Yes, they are always he best kind 😉
Love this, Ned! When I was little we lived two doors down from a cemetery and I thought it’d be a great idea to collect them all. Let’s just say, my talk was not as sweet as your daughter’s. And I had to spend hours putting them all back. But I always respected them after that.
Hahaha, I’m sure your intentions were good!
They were. I was bringing them to my mom as a present. After she hugged me we had our “little talk”.
Perfect read today. Loved it. Thanks!
Thanks so much for reading 😉
Our vets can rest easy knowing they fought for people like you and your family, Ned.
Well done.
I really appreciate that, Robert. Thank you my friend.
“We need to make them straight.”
Lovely little post with your daughter, for this day.
Thanks, Adam 😉
I love your serious posts, Ned. And this one was simply beautiful.
Thank you. xox
Wait. Do you have a 21 year old daughter? WHAT?
Of course not! That’s crazy! She won’t be 21 until Jan…
And thanks, Samara 😉
My daughter is seven, and she would straighten the flags too, if I took her to a cemetery to learn and reflect.

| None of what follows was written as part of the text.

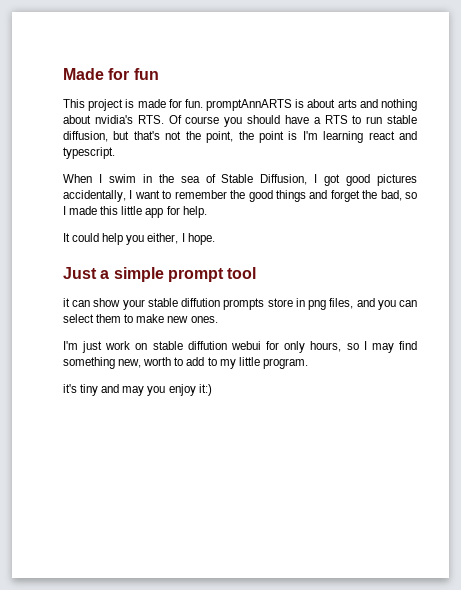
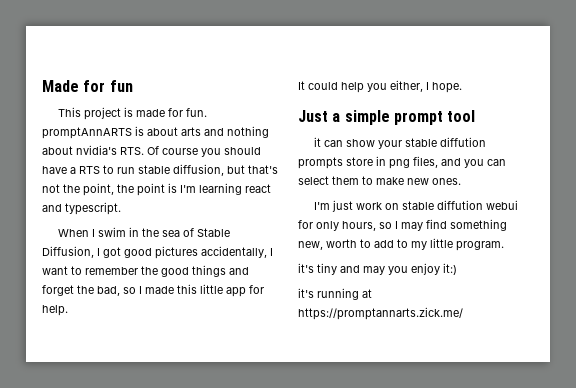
+ it's running at https://promptannarts.zick.me/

But no, we went to the zoo and the beach like right and proper Americans. 😉
Well, at least zebras have stripes…?
It turns out they really do.
But seriously, we’ll go when my son can go too and I’ll take the family history books my mom wrote and we’ll look together at the flags in front of us and the long line of service behind us.
That’s definitely worth waiting for, Melanie.
standing tall after seeing so many fall, is often one of the hardest burdens a returning soldier feels. standing with them, to support them, shows them they are never alone, in spite of how they may feel at times. a child’s acceptance…her trust in her father…and her innate sense of whats right…was a beautiful tribute. what a beautiful memory.
One of my proudest and most wonderful moments as a father.
Make sure those flags are straight every day. We owe it to them. Thanks for sharing.